Posted: Wed Jun 05, 2013 6:41 pm
by nafod
Gin Master wrote:Two men and one woman survived a shipwreck and were stranded on an island. After a week the woman was so ashamed about what she was doing that she killed herself. After another week the two men were so ashamed about what they were doing that they buried her. After another week the men were so ashamed of what they were doing that they dug her up.
Heh

Re: Your new joke...

Posted: Thu Jun 06, 2013 2:46 am
by seeahill
Terry B. wrote:
syaigh wrote:yeah, my kids have similar ones, used to crack them up for minutes at a time.

Knock knock
who's there
Jelly
Jelly who
Jelly bathtub
This made me laugh.

None of the others did.
Everyone's a critic. Tell your damn joke.

Re: Your new joke...

Posted: Thu Jun 06, 2013 6:55 am
by Protobuilder
seeahill wrote:
Terry B. wrote:
syaigh wrote:yeah, my kids have similar ones, used to crack them up for minutes at a time.

Knock knock
who's there
Jelly
Jelly who
Jelly bathtub
This made me laugh.

None of the others did.
Everyone's a critic.

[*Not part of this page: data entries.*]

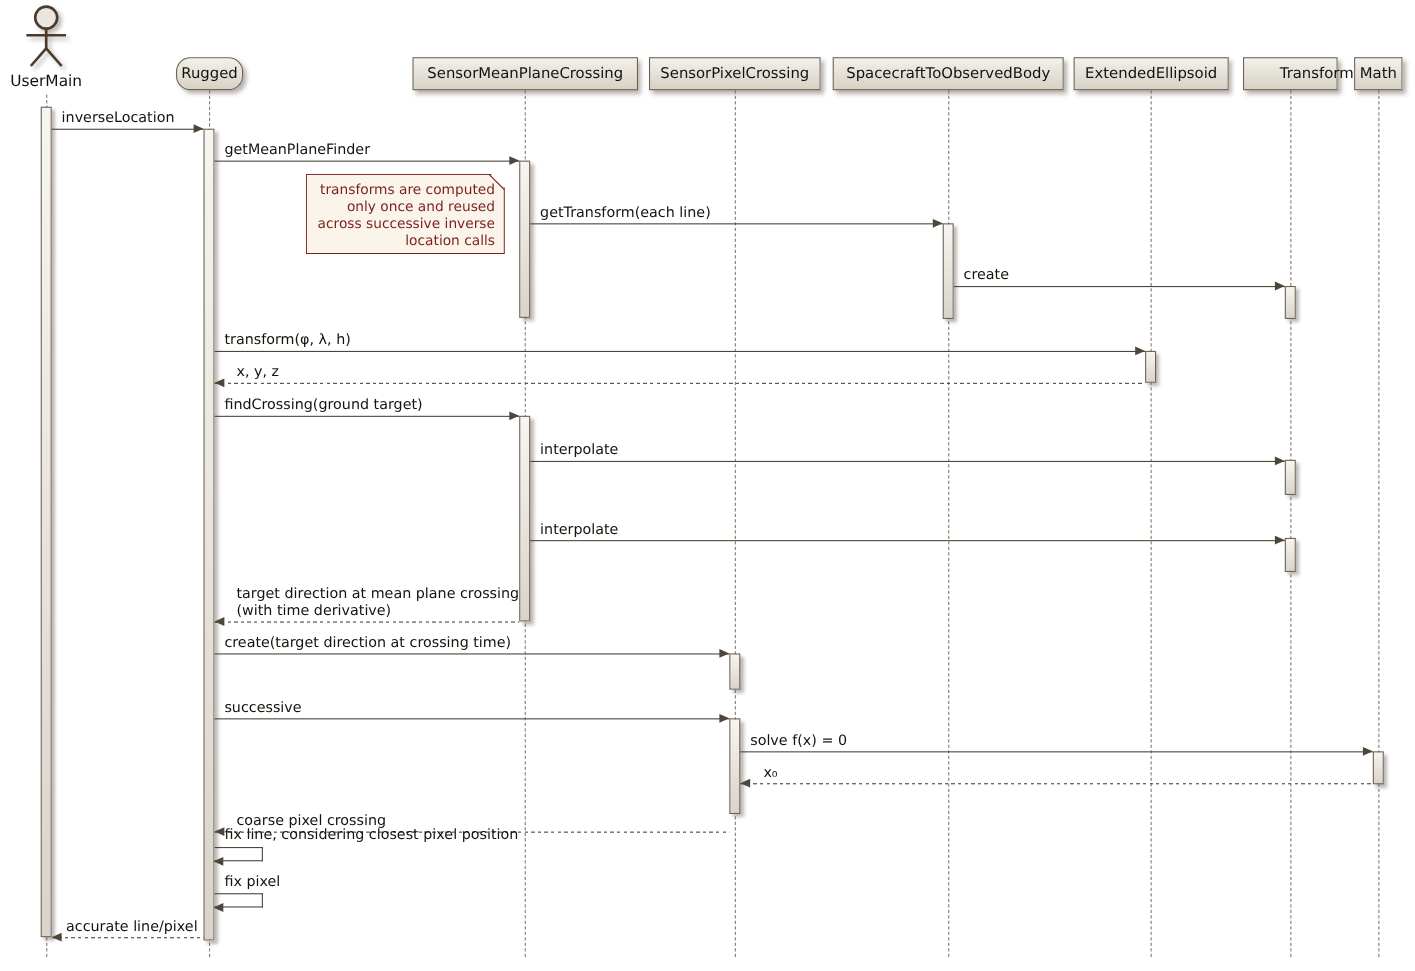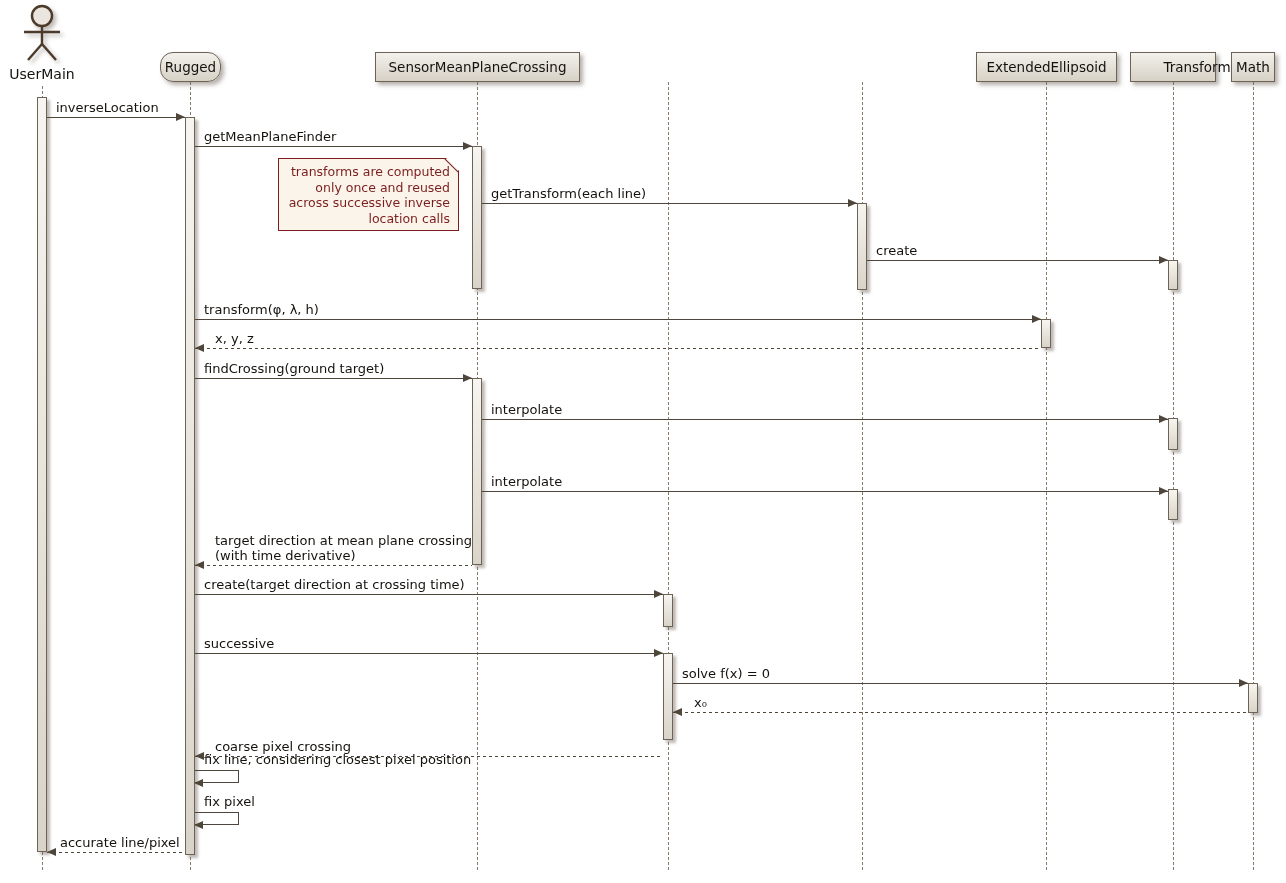--- a/index.html
+++ b/index.html
@@ -80,6 +80,9 @@
     </div>
   <div class="phead" style="left:375px;width:205px;">
       <span>SensorMeanPlaneCrossing</span>
+    </div>
+  <div class="phead" style="left:590px;width:156px;">
+      <span>SensorPixelCrossing</span>
     </div>
   <div class="phead" style="left:976px;width:141px;">
       <span>ExtendedEllipsoid</span>

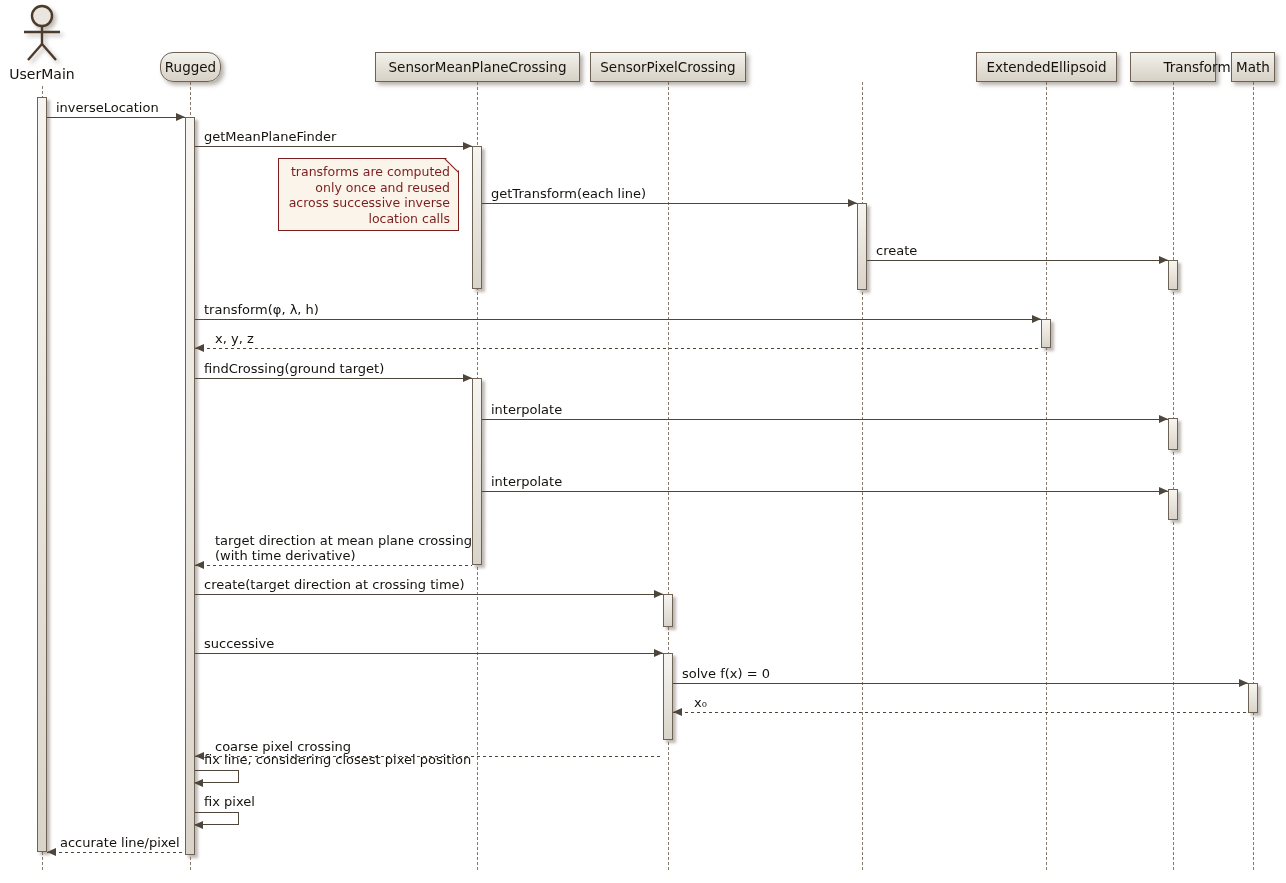--- a/index.html
+++ b/index.html
@@ -83,6 +83,9 @@
     </div>
   <div class="phead" style="left:590px;width:156px;">
       <span>SensorPixelCrossing</span>
+    </div>
+  <div class="phead" style="left:757px;width:210px;">
+      <span>SpacecraftToObservedBody</span>
     </div>
   <div class="phead" style="left:976px;width:141px;">
       <span>ExtendedEllipsoid</span>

Tell your damn joke.
Relax, hombre. Yours is in the top three of this thread.

Re: Your new joke...

Posted: Fri Jun 07, 2013 3:35 am
by seeahill
Terry B. wrote:
seeahill wrote:
Terry B. wrote:
syaigh wrote:yeah, my kids have similar ones, used to crack them up for minutes at a time.

Knock knock
who's there
Jelly
Jelly who
Jelly bathtub
This made me laugh.

None of the others did.
Everyone's a critic. Tell your damn joke.
Relax, hombre. Yours is in the top three of this thread.
Joke or die.

Re: Your new joke...

Posted: Fri Jun 07, 2013 10:48 pm
by Thatcher II
The doctor gave me the good news first. I was to have a disease named after me.

Re: Your new joke...

Posted: Fri Jun 07, 2013 10:49 pm
by Thatcher II
Horse walks into a bar. Barman says 'Why the long face?'

Re: Your new joke...

Posted: Fri Jun 07, 2013 10:51 pm
by Thatcher II
My grandfather died at Auschwitz. It was very sad. He got drunk and fell out of his watchtower.

Re: Your new joke...

Posted: Fri Jun 07, 2013 10:53 pm
by Thatcher II
On the bright side, with psychizophrenia , you're never alone. If you have psychizophrenia and you're offended by that joke, you can both fuck off.